In this and other respects, says Lautenschlager, Huebsch seems to think the Capitol needs to be run as a business an analogy she believes is missing one critical component: "The citizens are the shareholders and they have the right to come in."
Moreover, she suggests the DOA's actions are politically motivated: "Had this been the Tea Party rallying against Democratic senators, I don't know if their response would have been the same."
Huebsch, in his deposition, revealed that he's asked the National Guard for a report on building security, to guide his agency's decisions. He said he'd like to reopen the building entirely, congruent with the desire of the public and Judge Albert, but "I do not believe that is going to be the recommendation of law enforcement [or] even the report."
The DOA has estimated the total cost of security at the Capitol through March 13 at $7.8 million, with invoices still coming in. It has yet to put a dollar amount on the cost of maintaining current enhanced levels of Capitol security, though Huebsch was asked in his deposition to provide this information.

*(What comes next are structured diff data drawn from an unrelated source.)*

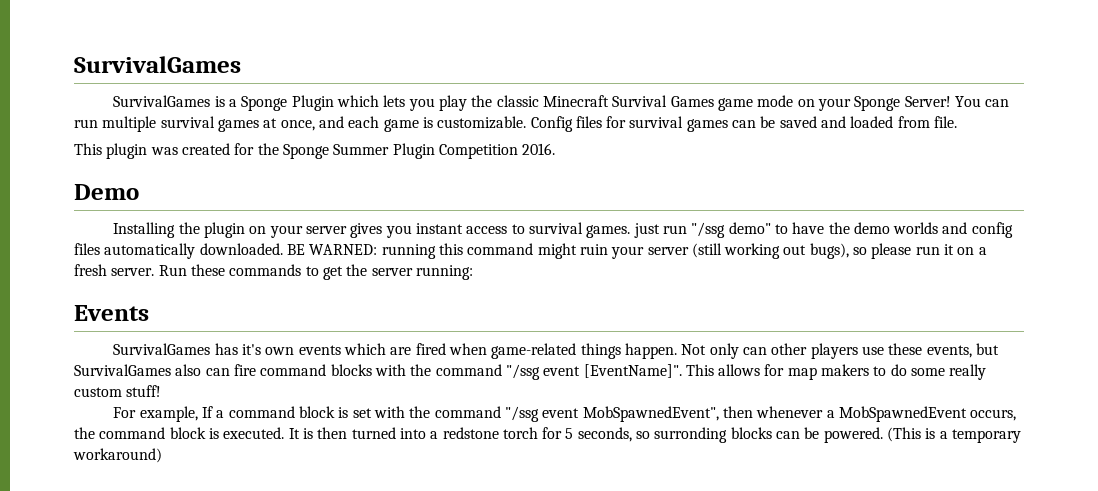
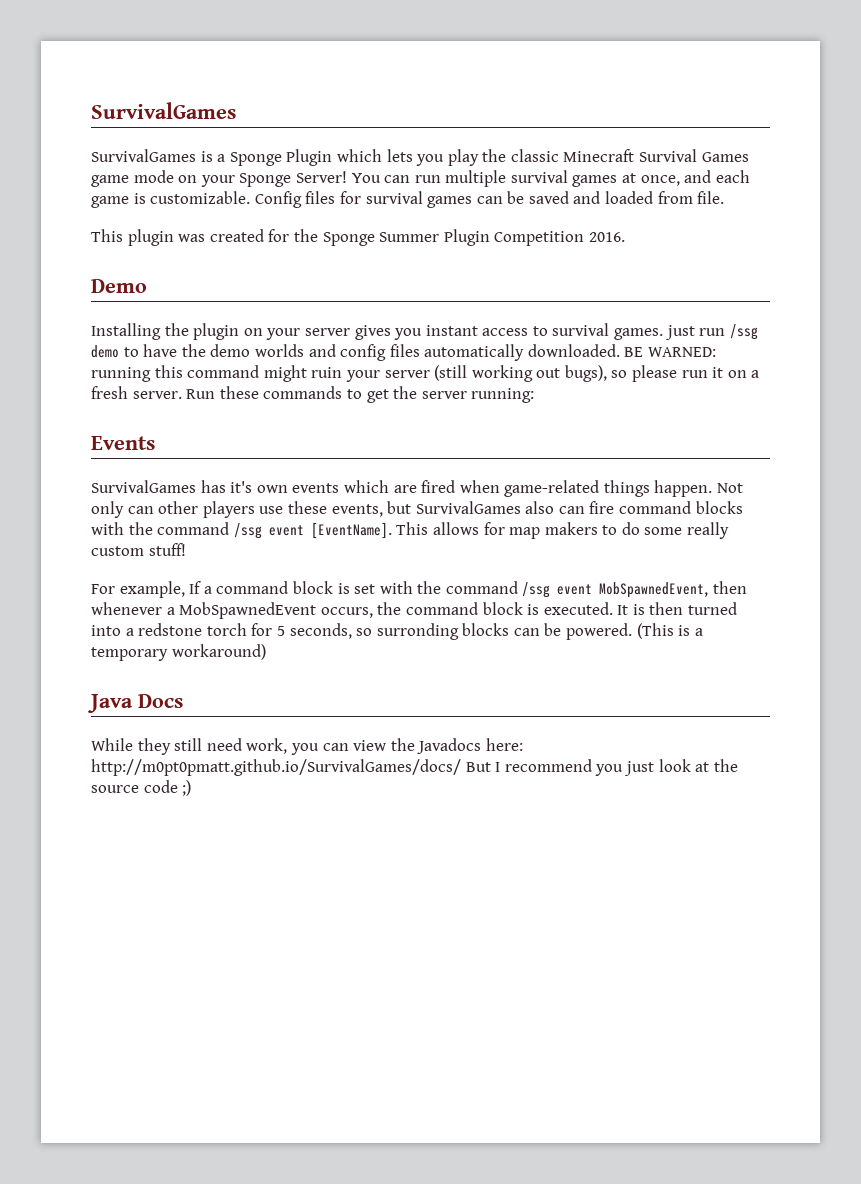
[691,222,771,238] "/ssg demo" -> [729,324,758,340] [91,345,119,358] /ssg demo
[505,364,682,380] "/ssg event [EventName]". -> [233,522,392,539] /ssg event [EventName].
[504,406,719,422] "/ssg event MobSpawnedEvent", -> [522,582,709,598] /ssg event MobSpawnedEvent,
(162, 455) none -> [87,694,183,713] [91,738,523,755] [91,759,738,776] [91,780,192,796] // Java Docs // While they still need work, you can view the Javadocs here: http://m0pt0pmatt.github.io/SurvivalGames/docs/ But I recommend you just look at the source code ;)

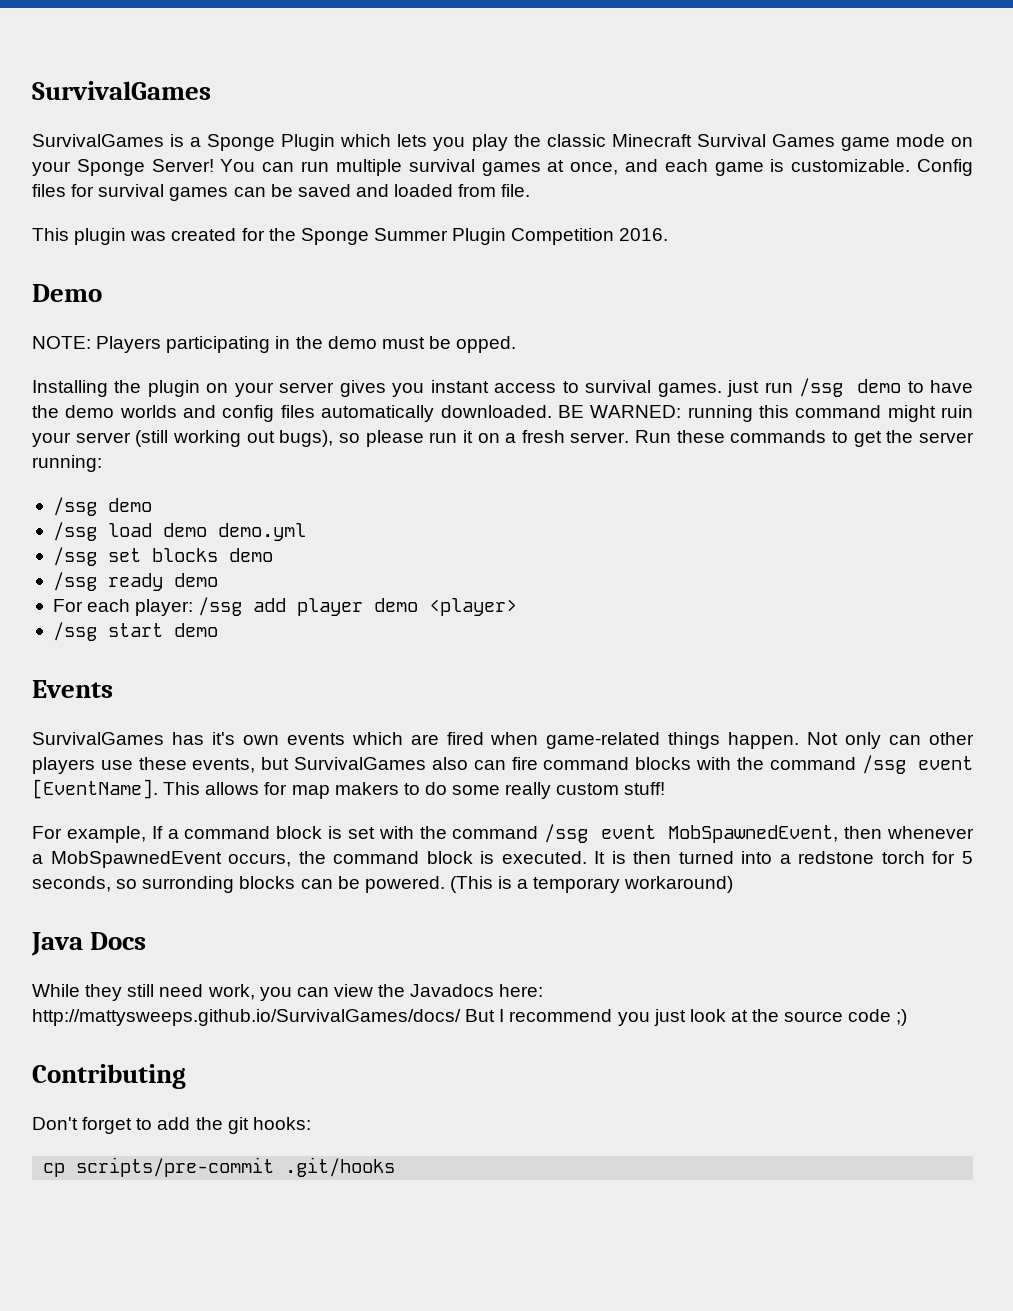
(147, 286) none -> [32,336,517,353] // NOTE: Players participating in the demo must be opped.
(535, 395) none -> [52,497,152,516] [52,522,306,541] [52,547,273,566] [52,572,218,591] [52,597,518,616] [52,622,218,641] // /ssg demo // /ssg load demo demo.yml // /ssg set blocks demo // /ssg ready demo // For each player: /ssg add player demo <player> // /ssg start demo
[91,759,461,776] http://m0pt0pmatt.github.io/SurvivalGames/docs/ -> [32,1009,461,1026] http://mattysweeps.github.io/SurvivalGames/docs/
(192, 788) none -> [32,1064,186,1089] [32,1117,311,1134] [43,1157,396,1177] // Contributing // Don't forget to add the git hooks: // cp scripts/pre-commit .git/hooks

DOA spokeswoman Carla Vigue says Capitol police officers "have been working 12-hour shifts rather than the normal eight," and, most days, "we have at least eight extra State Patrol officers on duty," with occasional additional help from other state agencies.
No one has been arrested for trying to bring weapons into the building, though Vigue says "some items like knives and pepper spray have been confiscated." Pocket knives are tagged and can be retrieved on exit.
But for some, such measures are an abomination. On March 23, state Rep. Cory Mason (D-Kenosha) sent a letter to Huebsch, complaining about having a group of fourth-graders from a school in his district screened for weapons.
"What message does it send to our state's young people that they have to open their backpacks for inspection and go through metal detectors to enter the seat of their government?" he asked. He said this and other changes, like the closing of the Capitol cafeteria, had prompted another school in his district to cancel a planned Capitol visit.
Mason demanded "an immediate answer from your office as to when the metal detectors will be removed, when all of the doors to the Capitol will be reopened to the public, when the basement cafeteria will again be open to school groups, and when you plan on complying with Judge Albert's order."
He's still waiting. A planned meeting was canceled and has not yet been rescheduled. "We're supposedly trying to find another date," says Mason, without conviction.